Design principles for brand communities (a wish list)
I have been talking to different brands recently who are building brand communities. And I realized that at the core of these conversations was always a variation of the same question: Is it possible to build a community that is truly, sustainably valuable for its members AND that has a real ROI for their brand? (This post is a continuation of this previous reflection on brand communities).
My gut sense is yes, it is possible, but it requires a specific set of design principles to account for an imbalance in power, trust and money. I have listed some observations and draft design principles below and would love to hear what you think about this:
Some observations about relationships between brands and community
- Some companies fear that if they build a truly meaningful community, there will by definition be no ROI for them. They assume it’s a zero sum game.
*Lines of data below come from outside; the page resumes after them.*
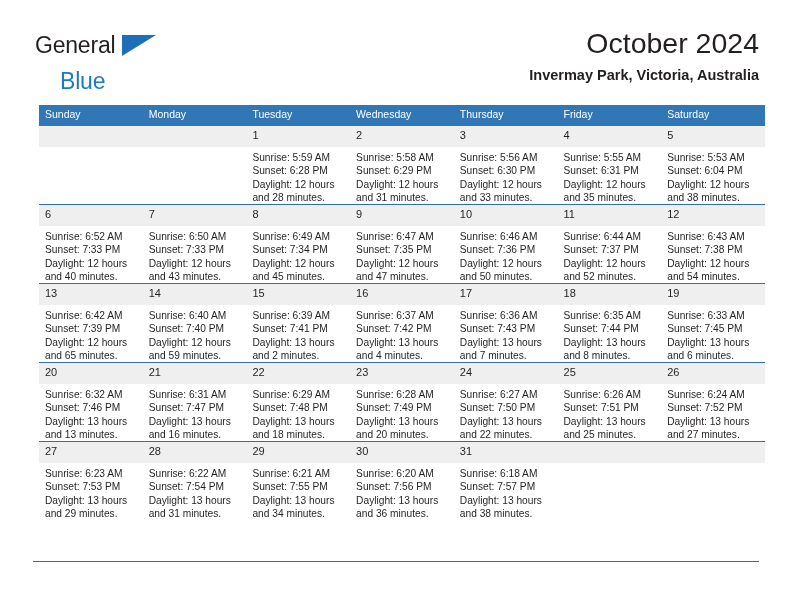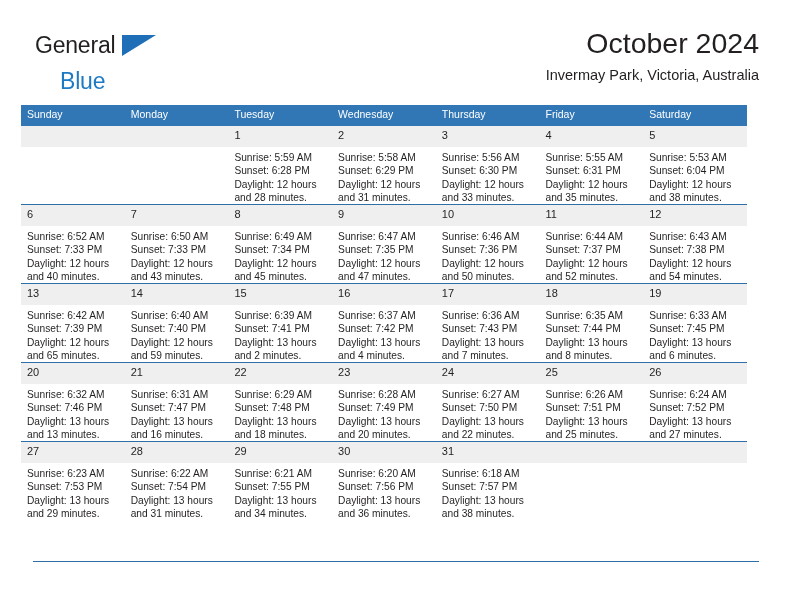--- a/index.html
+++ b/index.html
@@ -86,7 +86,7 @@
   }
   .cal-sub {
     font-size: 14.5px;
-    font-weight: normal;
+    font-weight: bold;
     color: #231f20;
     margin: 9px 0 0 0;
     line-height: 1.1;

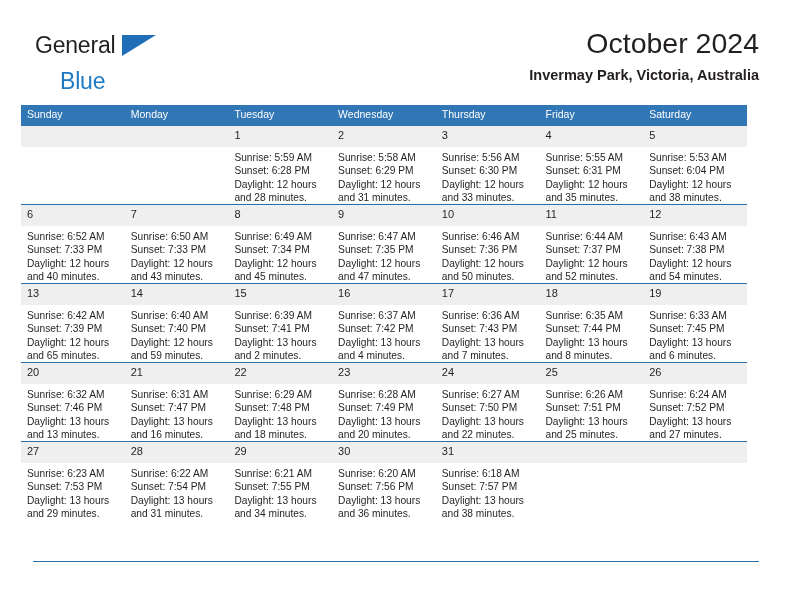--- a/index.html
+++ b/index.html
@@ -96,7 +96,7 @@
   
   .cal {
     position: absolute;
-    left: 21px;
+    left: 39px;
     top: 105px;
     width: 726px;
     border-collapse: collapse;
- This makes them worried about allowing for true co-creation through members. Their fear is that if members truly get to shape this, they will take it into a direction the brand won’t like or simply won’t get any value out of it.
- Some companies have very short ROI cycles, meaning they have to show within a year or so if a community is worthwhile. A lot of companies I talked to, the people in charge totally understand the power of community, but they are worried that their managers, or their managers managers, won’t.
- I was surprised how some of the companies I talked to spend quite a lot on their communities. Their experiences are unnecessarily fancy. This in return creates more ROI pressure. They spend so much on their experiences, because they think that otherwise people wouldn’t show up.
- Some companies feel they can’t openly talk about the fact that they need to get something out of the communities, that they have to get their ROI in a subtle, behind-the-scenes way.
- There is a very mechanical mindset of what community building (quite a mechanical term in itself) is: it ignores that in the end we’re talking about building relationships among real human beings.
- As a result of the above, I often observe a power dynamic between brand and members which still feels more like a customer — corporation relationship. The brands are not meeting their members eye to eye. They are serving / entertaining their members.
Design principles for brand communities
Based on my observations above, I developed design principles for brand communities to consider and play with. Most brands operate within a strict reality of budgets, timelines and ROI pressures. I’m aware that the below is more of an idealized wish-list than a realistic description of status quo. But I guess you gotta start somewhere 🙂
Co-creation: I would invite members from the very beginning to co-create the community with the brand. I would try to avoid a power dynamic where we as the brand would have to provide everything — thereby creating a dependency — and instead would empower members very early on to take leadership and responsibility.
Transparency: I would make the community as transparent as possible. I would make budgets transparent, leadership decisions transparent, thereby leveling the play fields and strengthening the member’s trust into the overall organization.
Open about my intentions and ROI requirements: part of transparency would be that I would openly state what my intentions are in supporting this community and be open about the fact that I want to both create a meaningful community and hope to serve an internal ROI. I would also be open about moments when I struggle to balance the two elements. My sense is that this could unlock tremendous energies within the community. I would not leave value creation for the brand up to chance and instead define clear pathways how members can give back if they feel inclined. Any contribution by members would always be voluntary and never a requirement to be a part of the community.
Independence: in an ideal world and over the longer-term, I would make the brand community a separate entity, that is independent of the mother brand. This would further deepen the members’ trust that we want this to be around for the long-term and that we truly care about it. And it would create further incentives for members to become active co-creators and co-owners of the group.
Patience: one of the biggest gifts a brand can provide to its community is longevity. If I had to design a brand community, I would get an internal commitment for 5 years and openly communicate that to the community. Continuity creates trust.
Low resource approach: I think it’s crucial to use a low resource approach to building brand communities. I would try to operate with minimal budgets, both to decrease the internal ROI pressures, but also to create a resilient community structure that can live beyond the constant financial support of the brand. I would spend most of my resources on providing a consistent heartbeat and rhythm and on training members for leadership positions. I would set expectations that members have to financially contribute to keep it sustainable and/or that the organization needs a business model beyond financial contributions by the brand.
Governance: I would create governance structures that explicitly invite members to help shape the community. These governance structures would include people from the brand side as well.
Only participants, no observers: people working for the brand would be welcome to join the community. But the expectation would be that they couldn’t join as observers. They could only join as active participants.
Human KPI: Slow quality versus fast quantity: I would set internally KPI based on quality of relationships and active engagement and co-creation of members, not numbers of members.
Internal community training: I would do internal trainings for people working at the brand to understand the power of community in general, and the specifics of the community we’re building. I would extend an invitation to co-create with us and provide avenues to do so.